Road to ML Engineer #23 - Tokenization & Word Embeddings

NLP, or Natural Language Processing, involves a variety of tasks related to natural languages, such as translation, sentiment analysis, question answering, and more. It is an area where we've seen remarkable results and societal impact with the rise of various large language models (LLMs). In this article, we will cover how natural languages are converted from strings or sequences of characters into numbers that are easier for algorithms to process.

Text Preprocessing

Before converting strings into numbers, we need to observe the text and clean it up. For example, we might have "1", "①", and "😘" in our data, and we need to decide how to handle them. We could eliminate "①", standardize all instances to "1", and convert "😘" into "(Face Blowing a Kiss)" or simply eliminate it from the data. We also face many challenges related to data quality, such as inconsistent whitespaces, grammatical errors, spelling mistakes, and so on, which researchers constantly deal with.

Tokenization

After preprocessing, we're ready to convert strings into numerical values or tokens, a process called tokenization. There are several approaches to tokenization, such as rule-based tokenization, where the text is split into words by whitespace or punctuation, and each new word is assigned a unique token ID.

This rule-based approach is simple and effective enough in some scenarios, especially when combined with stemming or lemmatization, which reduce word variations by removing suffixes like "ing", "able", etc. (Stemming simply cuts off suffixes, while lemmatization ensures the removed suffixes make sense.) However, this approach may not be sufficient when we want LLMs to understand subtle nuances and generate grammatically accurate sentences.

To understand why this approach may fall short, consider the word "fishing". After stemming or lemmatization, it becomes "fish", changing the action of catching fish into the noun itself. Without stemming or lemmatization, "fishing" and "fish" would be treated as entirely different words, even though they share a common root, making it harder for a machine learning model to recognize their relationship.

Subword Tokenization: BPE

A more intuitive solution is to create tokens for both "fish" and "ing", allowing the word "fishing" to be broken down into meaningful subwords. This approach, called subword tokenization, is often done using statistical methods like Byte Pair Encoding (BPE). First, characters are split and represented as bytes. Then, the algorithm recursively identifies the most frequent pairs of bytes and merges them into a single entity or subword. Ideally, frequent byte pairs like "n" and "g" or "i" and "ng" will merge to form the subword "ing".

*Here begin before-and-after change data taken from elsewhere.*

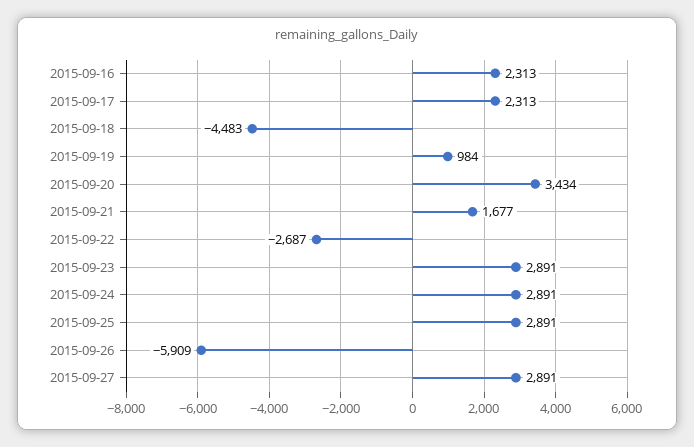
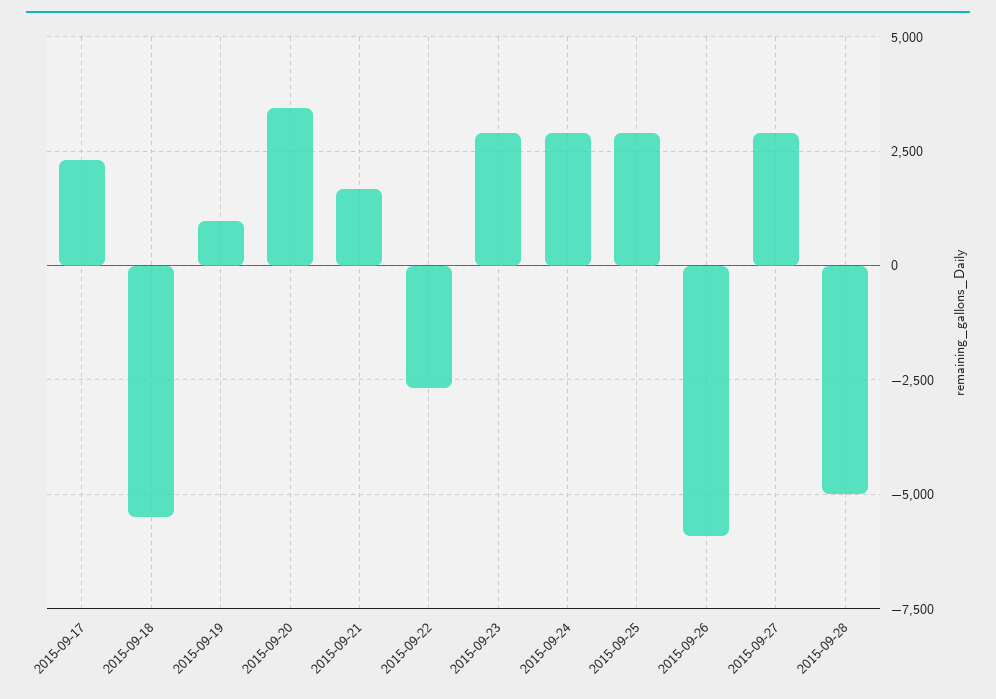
2015-09-16: 2313 -> none
2015-09-18: -4483 -> -5500
2015-09-28: none -> -5000

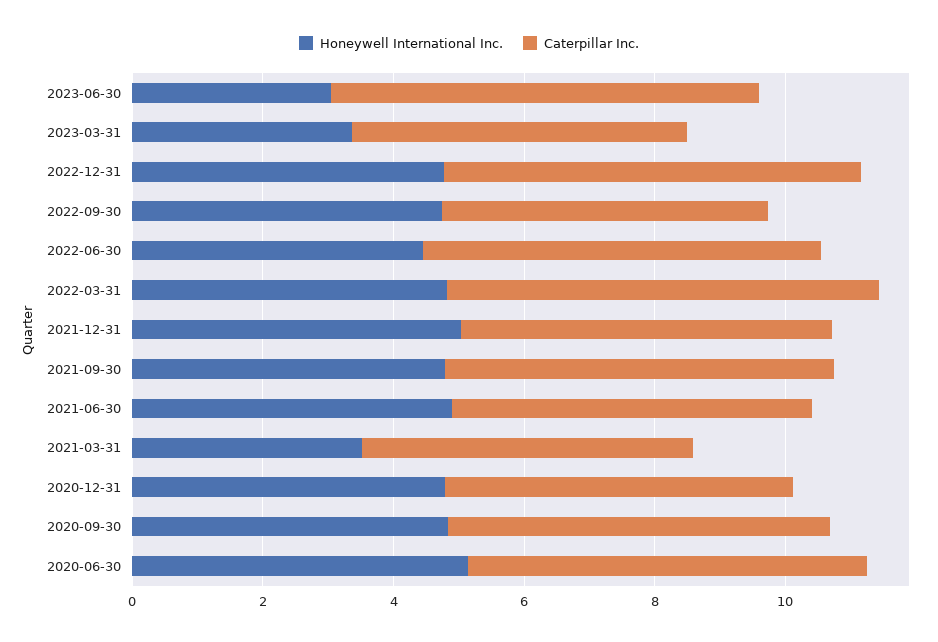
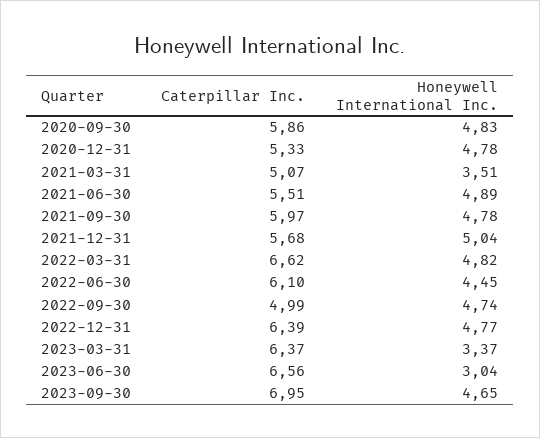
Caterpillar Inc., 2023-03-31: 5 -> 6.37
Honeywell International Inc., 2020-06-30: 5 -> none
Caterpillar Inc., 2020-06-30: 6 -> none
Caterpillar Inc., 2023-09-30: none -> 6.95
Honeywell International Inc., 2023-09-30: none -> 4.65

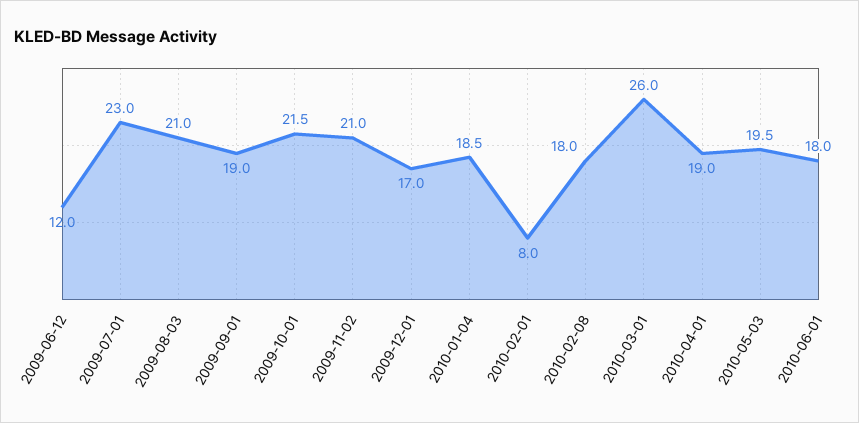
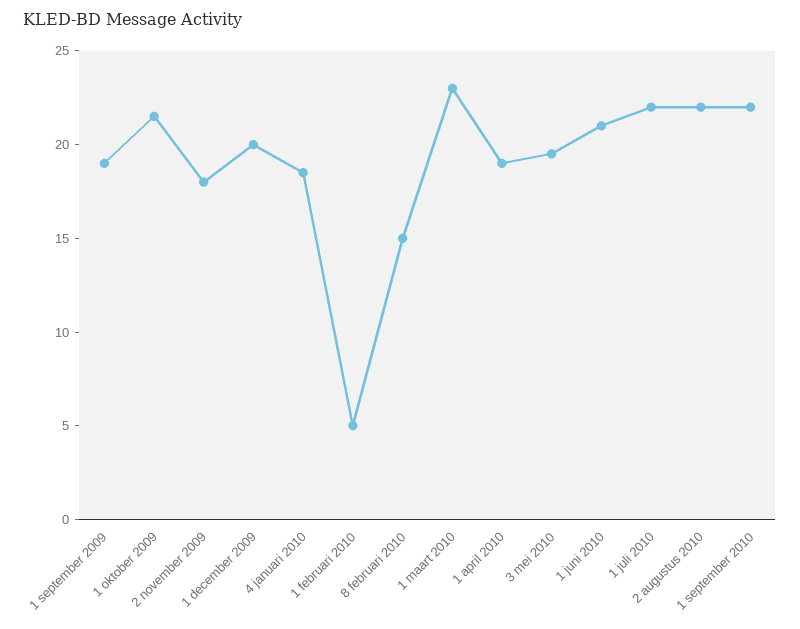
2009-06-12: 12 -> none
2009-07-01: 23 -> none
2009-08-03: 21 -> none
2009-11-02: 21 -> 18
2009-12-01: 17 -> 20
2010-02-01: 8 -> 5
2010-02-08: 18 -> 15
2010-03-01: 26 -> 23
2010-06-01: 18 -> 21
1 juli 2010: none -> 22
2 augustus 2010: none -> 22
1 september 2010: none -> 22

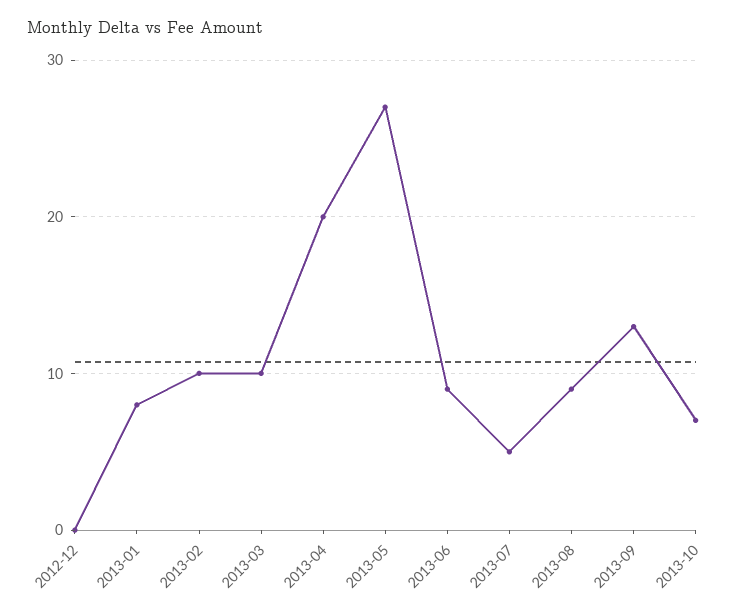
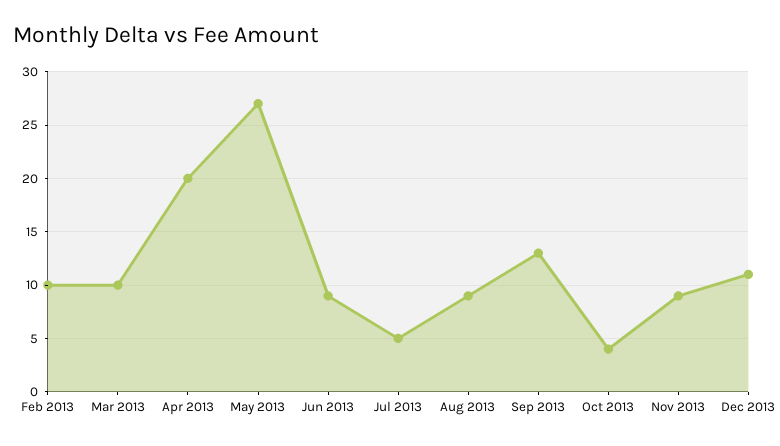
2012-12: 0 -> none
2013-01: 8 -> none
2013-10: 7 -> 4
Nov 2013: none -> 9
Dec 2013: none -> 11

aabaabfc: aa appears the most, X = aa
-> XbXbfc: Xb appears the most, Y = Xb or aab
-> YYfc

After recursively processing the text, the subwords are assigned new token IDs, which are then used to convert the character sequence into a sequence of tokens. For instance, if "fishing" isn't in the training data, but "fish" and "ing" have been encoded as subwords, "fishing" will be tokenized into two tokens: "fish" and "ing". If an unknown subword appears, like "buffling", the algorithm uses a special token for unknown words, typically "[UNK]", and tokenizes it as "[UNK]" and "ing". (There are many subword tokenization approaches like WordPiece, so if you're interested, I recommend checking them out. Many tokenizers are publicly available, allowing you to select the one that suits your needs.)

Word2Vec

While tokens have now been assigned to words or subwords, a single token ID carries no information about the meaning of the word. Ideally, we want to represent words as multidimensional vectors, where each number in the vector expresses a feature of the word, and similar words that appear in similar contexts have similar vectors. These vector representations are called word embeddings, and we can obtain them through self-supervised training using a neural network called Word2Vec.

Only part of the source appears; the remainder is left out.